Tree lovers invited to free webinars to learn proper tree-care

While spring may not be the best time to plant shade trees, many people are inspired to plant trees as part of Earth Day and Arbor Day celebrations. Millions of trees are planted every year in America and many of them perish after planting, according to James Downer, University of California Cooperative Extension horticulture and plant pathology advisor. 

“Tree planting campaigns, while well intentioned, may not consider all the realities of bringing young trees into landscapes and caring for them over decades,” Downer said. “Increasingly, city budgets for tree care are being cut back and planting budgets are non-existent in many cities. Tree planting is left to volunteer groups, homeowners, schools and other organizations that may want trees in their communities.” 

Planting is just the first step in trees' lives and can also be the reason for their demise if they are not planted correctly. Trees that survive initially may perish later in their young lives due to poor maintenance or exotic pests or from drought.

To teach members of the public how to select and care for trees, Downer will host a series of free webinars. The five one-hour sessions will cover tree selection, where and how to plant a tree, how to prune trees, how to feed and water them, and pest management. Downer, who is based in Ventura County, welcomes all tree enthusiasts.

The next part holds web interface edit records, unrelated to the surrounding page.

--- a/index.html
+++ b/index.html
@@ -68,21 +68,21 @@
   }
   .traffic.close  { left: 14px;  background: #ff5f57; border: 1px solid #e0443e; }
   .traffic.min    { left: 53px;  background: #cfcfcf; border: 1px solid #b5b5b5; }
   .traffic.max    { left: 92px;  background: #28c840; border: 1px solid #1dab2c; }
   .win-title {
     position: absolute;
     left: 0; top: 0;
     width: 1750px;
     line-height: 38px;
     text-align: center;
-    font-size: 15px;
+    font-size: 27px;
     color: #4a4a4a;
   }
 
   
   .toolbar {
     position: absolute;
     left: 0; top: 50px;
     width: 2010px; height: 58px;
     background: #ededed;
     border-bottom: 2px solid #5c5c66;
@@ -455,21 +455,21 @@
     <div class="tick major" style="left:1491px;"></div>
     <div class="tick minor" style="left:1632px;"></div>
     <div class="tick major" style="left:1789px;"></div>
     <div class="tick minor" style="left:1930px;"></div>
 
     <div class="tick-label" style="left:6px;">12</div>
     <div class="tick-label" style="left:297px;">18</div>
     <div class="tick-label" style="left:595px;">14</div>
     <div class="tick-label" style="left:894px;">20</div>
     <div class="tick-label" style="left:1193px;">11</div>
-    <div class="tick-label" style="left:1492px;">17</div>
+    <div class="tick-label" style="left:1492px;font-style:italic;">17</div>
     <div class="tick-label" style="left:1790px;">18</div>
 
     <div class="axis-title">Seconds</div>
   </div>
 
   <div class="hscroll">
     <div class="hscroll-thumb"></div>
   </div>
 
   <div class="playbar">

When: Thursdays beginning April 22, 2021

Time: 12:30 – 1:30 p.m.

Registration and details at


April 22: Selection of Trees (benefits of trees)

April 29: Planting Trees

May 6: Pruning Trees

May 13: Caring for Trees (mulch, water, fertilizer)

May 20: Managing tree pests and diseases 

“Establishing trees starts with tree selection—planting the right tree in the right place,” Downer said. “As trees grow and begin to fill their space in gardens, landscapes, parks or city streets they begin to require other kinds of care.” 

Downer, who holds a Ph.D. in plant pathology from UC Riverside, has 35 years of experience in horticulture and plant pathology. His research focuses on diseases of shade trees and other landscape plants and cultural practices to maintain landscape plants, especially trees. He also studies the use of mulch, soil microbiology and disease suppression in mulched soils.